Hi all,
first of all, I am all new to the aruba stuff as for the last couple of years I was a wireless engineer at a cisco-only partner. So there might be 1 - 3 things I am still missing but heres is what i want to do:
We have 17 IAPs (Mgmt network: 192.168.2.0/24) broadcasting 3 SSIDs at two locations
- Company-Guests - Captive Portal
- Company-Location1 (broadcasted only at Location 1...) - PSK
- Company-Location2 (broadcasted only at Location 2...) - PSK
Also we have two kinds of clients for the location SSIDs
- Tablets - restrict internet access
- everything else - no restrictions
What i want to implement is that when a client connects to the SSID the default role restricts the access to local resources (192.168.1.0/24) and only clients that are allowed (as there is not much fluctuation we thought we add their MACs manually to the internal server) are allowed to access everything.

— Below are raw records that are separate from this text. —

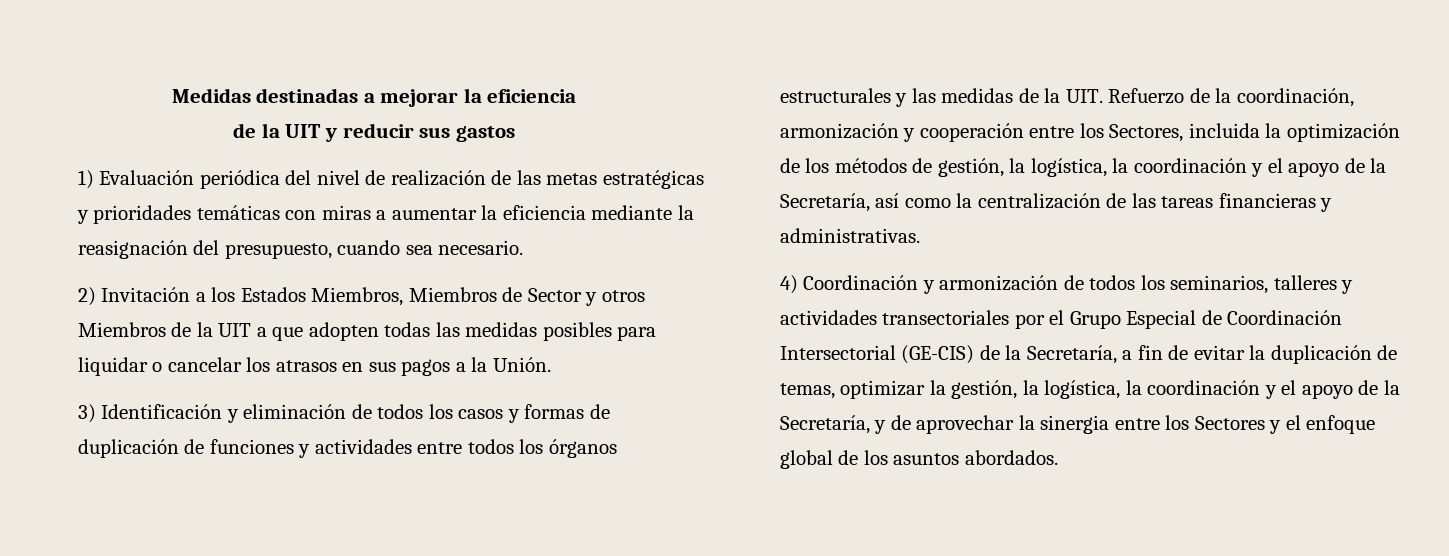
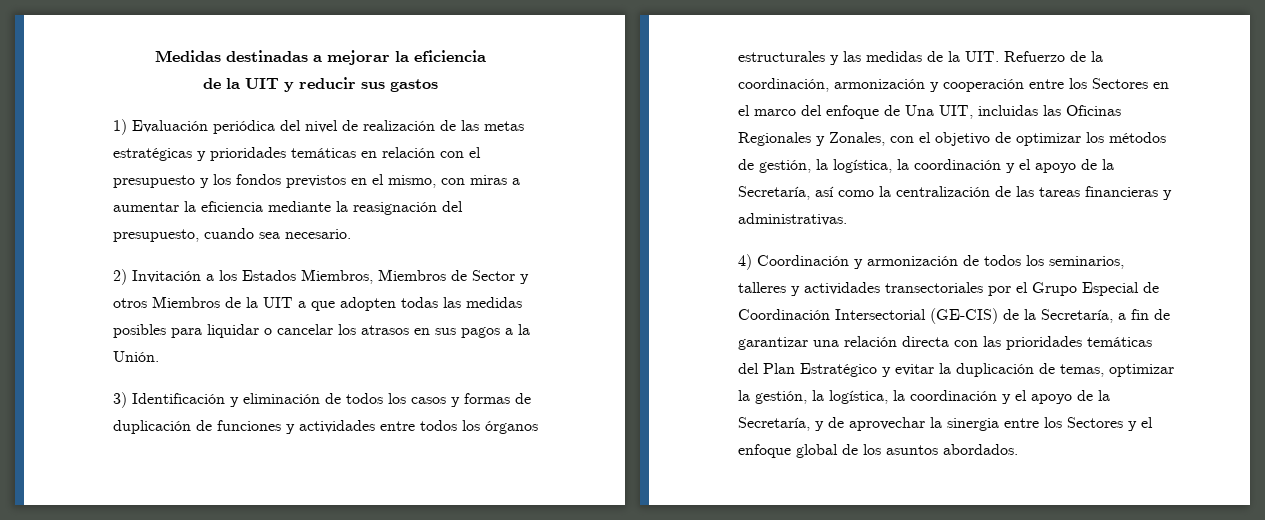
- 1) Evaluación periódica del nivel de realización de las metas estratégicas y prioridades temáticas con miras a aumentar la eficiencia mediante la reasignación del presupuesto, cuando sea necesario.
+ 1) Evaluación periódica del nivel de realización de las metas estratégicas y prioridades temáticas en relación con el presupuesto y los fondos previstos en el mismo, con miras a aumentar la eficiencia mediante la reasignación del presupuesto, cuando sea necesario.
- 3) Identificación y eliminación de todos los casos y formas de duplicación de funciones y actividades entre todos los órganos estructurales y las medidas de la UIT. Refuerzo de la coordinación, armonización y cooperación entre los Sectores, incluida la optimización de los métodos de gestión, la logística, la coordinación y el apoyo de la Secretaría, así como la centralización de las tareas financieras y administrativas.
+ 3) Identificación y eliminación de todos los casos y formas de duplicación de funciones y actividades entre todos los órganos estructurales y las medidas de la UIT. Refuerzo de la coordinación, armonización y cooperación entre los Sectores en el marco del enfoque de Una UIT, incluidas las Oficinas Regionales y Zonales, con el objetivo de optimizar los métodos de gestión, la logística, la coordinación y el apoyo de la Secretaría, así como la centralización de las tareas financieras y administrativas.
- 4) Coordinación y armonización de todos los seminarios, talleres y actividades transectoriales por el Grupo Especial de Coordinación Intersectorial (GE-CIS) de la Secretaría, a fin de evitar la duplicación de temas, optimizar la gestión, la logística, la coordinación y el apoyo de la Secretaría, y de aprovechar la sinergia entre los Sectores y el enfoque global de los asuntos abordados.
+ 4) Coordinación y armonización de todos los seminarios, talleres y actividades transectoriales por el Grupo Especial de Coordinación Intersectorial (GE-CIS) de la Secretaría, a fin de garantizar una relación directa con las prioridades temáticas del Plan Estratégico y evitar la duplicación de temas, optimizar la gestión, la logística, la coordinación y el apoyo de la Secretaría, y de aprovechar la sinergia entre los Sectores y el enfoque global de los asuntos abordados.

Tried to edit the default role and configured "Deny any except to a network" - devices cant connect anymore
Tried to configure a "Role assignment rule" with several attributes that could reference the internal users but unfortunately this does not work the same way as the MAC-Authentication. Right?
Code: 6.4.4.8
I know that is not the best way to do this but as the customer wants to keep the PSK the same but on the other hand shared it quite alot...
Thanks for any response and idea in advance!